Copy every entry exactly.

**Records provided**
# # # #
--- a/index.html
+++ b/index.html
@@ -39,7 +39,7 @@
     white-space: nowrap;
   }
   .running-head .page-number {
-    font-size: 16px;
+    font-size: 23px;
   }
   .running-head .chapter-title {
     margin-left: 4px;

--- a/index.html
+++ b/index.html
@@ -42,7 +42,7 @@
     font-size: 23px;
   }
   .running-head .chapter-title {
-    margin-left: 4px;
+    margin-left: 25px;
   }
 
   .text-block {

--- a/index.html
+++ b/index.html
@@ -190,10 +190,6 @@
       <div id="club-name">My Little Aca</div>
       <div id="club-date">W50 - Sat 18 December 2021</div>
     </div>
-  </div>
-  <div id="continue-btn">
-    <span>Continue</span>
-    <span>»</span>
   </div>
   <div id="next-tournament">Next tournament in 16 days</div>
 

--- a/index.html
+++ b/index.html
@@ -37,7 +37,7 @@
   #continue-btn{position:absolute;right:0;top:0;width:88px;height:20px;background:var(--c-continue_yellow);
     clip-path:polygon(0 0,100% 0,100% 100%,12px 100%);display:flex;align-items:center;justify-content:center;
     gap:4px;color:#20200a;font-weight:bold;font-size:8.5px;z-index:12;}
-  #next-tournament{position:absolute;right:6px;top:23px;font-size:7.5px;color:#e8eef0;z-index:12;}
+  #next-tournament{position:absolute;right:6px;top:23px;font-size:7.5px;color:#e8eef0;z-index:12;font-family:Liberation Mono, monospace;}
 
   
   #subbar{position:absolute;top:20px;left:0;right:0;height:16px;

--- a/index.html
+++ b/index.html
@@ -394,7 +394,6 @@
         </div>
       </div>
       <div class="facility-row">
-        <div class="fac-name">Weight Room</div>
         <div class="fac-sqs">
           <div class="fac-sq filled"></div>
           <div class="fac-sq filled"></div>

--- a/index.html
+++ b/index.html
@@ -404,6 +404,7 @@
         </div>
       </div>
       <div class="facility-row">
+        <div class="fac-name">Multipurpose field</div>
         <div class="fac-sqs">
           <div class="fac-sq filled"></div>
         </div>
# # # #
**Expected answer**
--- a/index.html
+++ b/index.html
@@ -39,7 +39,7 @@
     white-space: nowrap;
   }
   .running-head .page-number {
-    font-size: 16px;
+    font-size: 23px;
   }
   .running-head .chapter-title {
     margin-left: 4px;

--- a/index.html
+++ b/index.html
@@ -42,7 +42,7 @@
     font-size: 23px;
   }
   .running-head .chapter-title {
-    margin-left: 4px;
+    margin-left: 25px;
   }
 
   .text-block {

--- a/index.html
+++ b/index.html
@@ -190,10 +190,6 @@
       <div id="club-name">My Little Aca</div>
       <div id="club-date">W50 - Sat 18 December 2021</div>
     </div>
-  </div>
-  <div id="continue-btn">
-    <span>Continue</span>
-    <span>»</span>
   </div>
   <div id="next-tournament">Next tournament in 16 days</div>
 

--- a/index.html
+++ b/index.html
@@ -37,7 +37,7 @@
   #continue-btn{position:absolute;right:0;top:0;width:88px;height:20px;background:var(--c-continue_yellow);
     clip-path:polygon(0 0,100% 0,100% 100%,12px 100%);display:flex;align-items:center;justify-content:center;
     gap:4px;color:#20200a;font-weight:bold;font-size:8.5px;z-index:12;}
-  #next-tournament{position:absolute;right:6px;top:23px;font-size:7.5px;color:#e8eef0;z-index:12;}
+  #next-tournament{position:absolute;right:6px;top:23px;font-size:7.5px;color:#e8eef0;z-index:12;font-family:Liberation Mono, monospace;}
 
   
   #subbar{position:absolute;top:20px;left:0;right:0;height:16px;

--- a/index.html
+++ b/index.html
@@ -394,7 +394,6 @@
         </div>
       </div>
       <div class="facility-row">
-        <div class="fac-name">Weight Room</div>
         <div class="fac-sqs">
           <div class="fac-sq filled"></div>
           <div class="fac-sq filled"></div>

--- a/index.html
+++ b/index.html
@@ -404,6 +404,7 @@
         </div>
       </div>
       <div class="facility-row">
+        <div class="fac-name">Multipurpose field</div>
         <div class="fac-sqs">
           <div class="fac-sq filled"></div>
         </div>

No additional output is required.